___ Records for processing ___

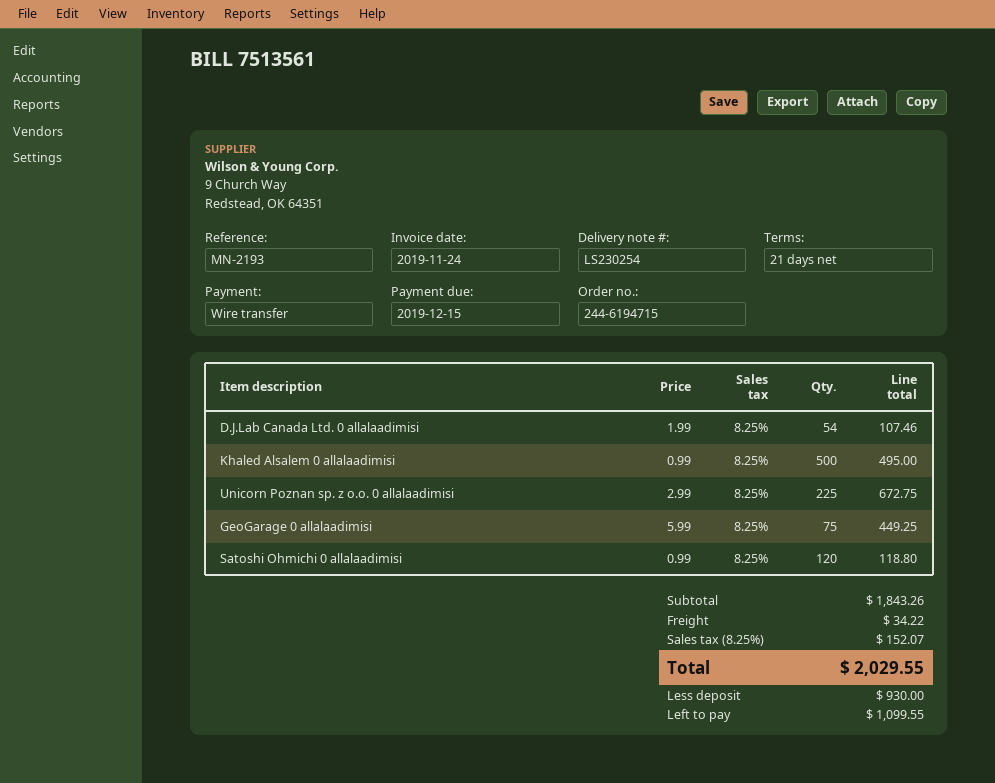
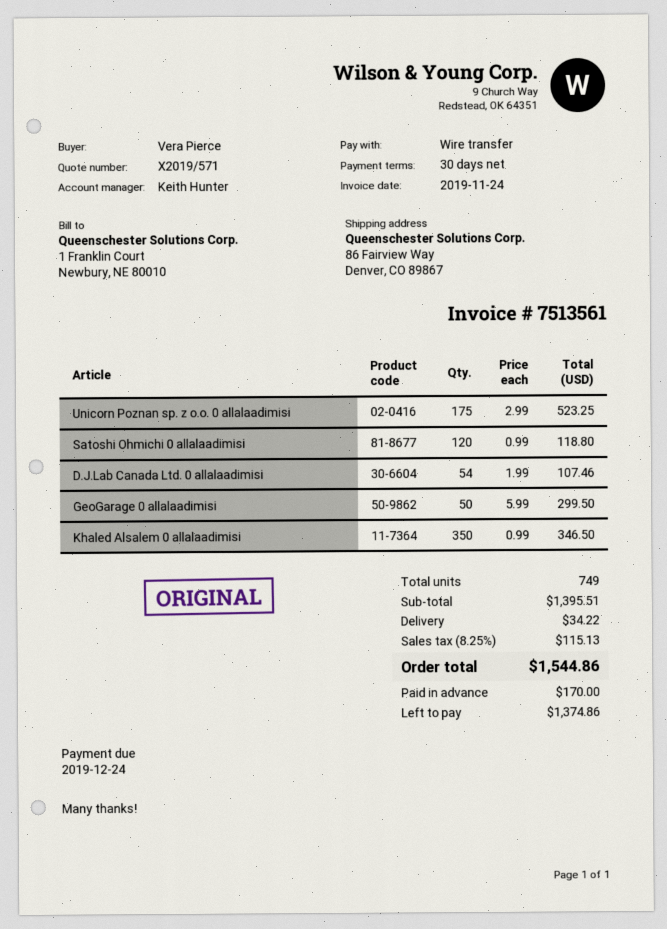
payment terms: 21 days -> 30 days
due date: 2019-12-15 -> 2019-12-24
Khaled Alsalem 0 allalaadimisi: 500 x 0.99 = 495.00 -> 350 x 0.99 = 346.50
Unicorn Poznan sp. z o.o. 0 allalaadimisi: 225 x 2.99 = 672.75 -> 175 x 2.99 = 523.25
GeoGarage 0 allalaadimisi: 75 x 5.99 = 449.25 -> 50 x 5.99 = 299.50
subtotal: 1843.26 -> 1395.51
tax: 8.25% = 152.07 -> 8.25% = 115.13
total: 2029.55 -> 1544.86
deposit: 930.00 -> 170.00
balance: 1099.55 -> 1374.86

___

Task requirements |
Leave out the pictures, then copy all the remaining text in the records exactly.

Problem solution |
payment terms: 21 days -> 30 days
due date: 2019-12-15 -> 2019-12-24
Khaled Alsalem 0 allalaadimisi: 500 x 0.99 = 495.00 -> 350 x 0.99 = 346.50
Unicorn Poznan sp. z o.o. 0 allalaadimisi: 225 x 2.99 = 672.75 -> 175 x 2.99 = 523.25
GeoGarage 0 allalaadimisi: 75 x 5.99 = 449.25 -> 50 x 5.99 = 299.50
subtotal: 1843.26 -> 1395.51
tax: 8.25% = 152.07 -> 8.25% = 115.13
total: 2029.55 -> 1544.86
deposit: 930.00 -> 170.00
balance: 1099.55 -> 1374.86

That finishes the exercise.